*DATA FOR THIS TASK*
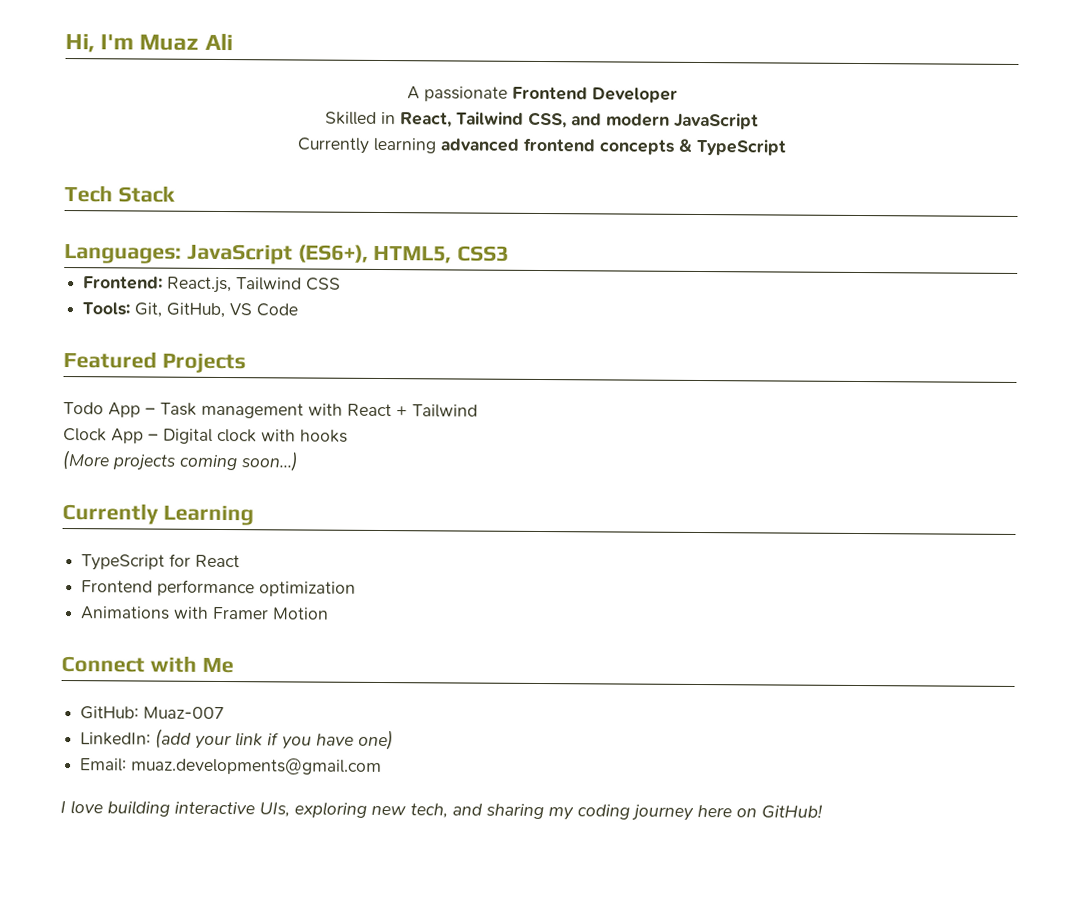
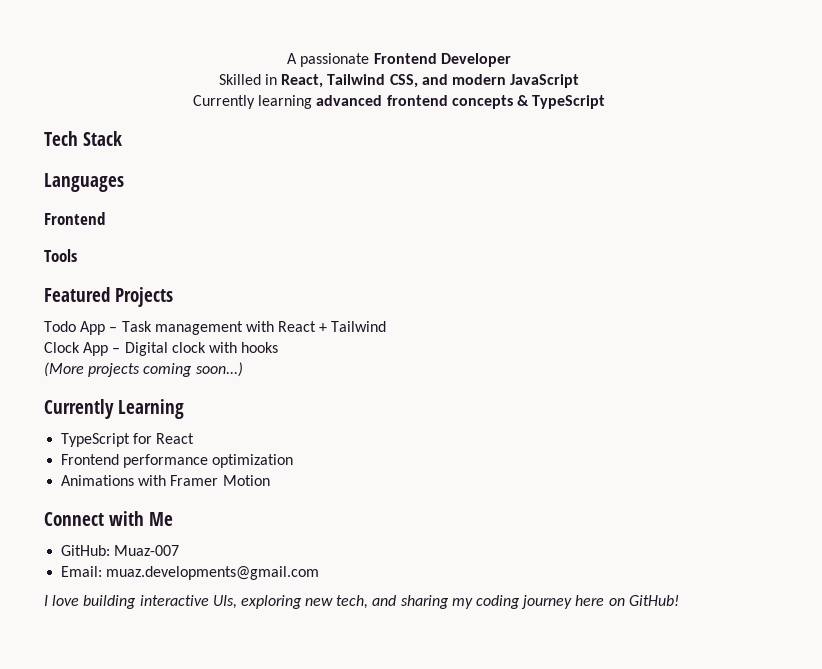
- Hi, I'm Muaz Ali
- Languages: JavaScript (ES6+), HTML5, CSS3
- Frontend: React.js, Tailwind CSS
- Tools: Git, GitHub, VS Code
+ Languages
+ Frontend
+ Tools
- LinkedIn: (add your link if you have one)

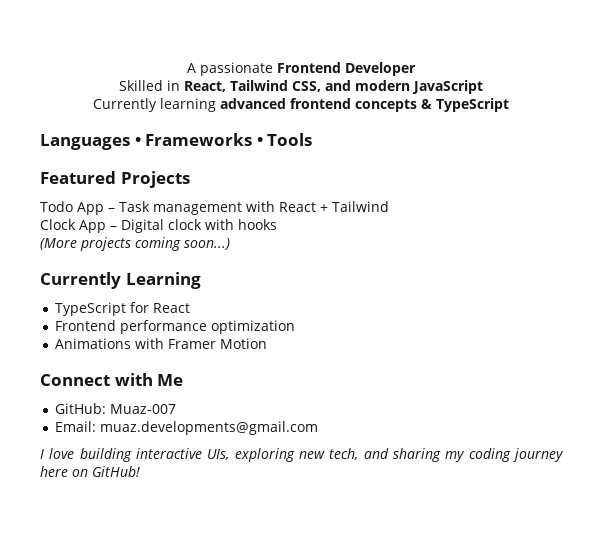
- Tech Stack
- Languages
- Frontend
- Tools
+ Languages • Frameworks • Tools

*WHAT TO DO*
Repeat the material above word for word, please, apart from its images.

*TASK OUTPUT*
- Hi, I'm Muaz Ali
- Languages: JavaScript (ES6+), HTML5, CSS3
- Frontend: React.js, Tailwind CSS
- Tools: Git, GitHub, VS Code
+ Languages
+ Frontend
+ Tools
- LinkedIn: (add your link if you have one)

- Tech Stack
- Languages
- Frontend
- Tools
+ Languages • Frameworks • Tools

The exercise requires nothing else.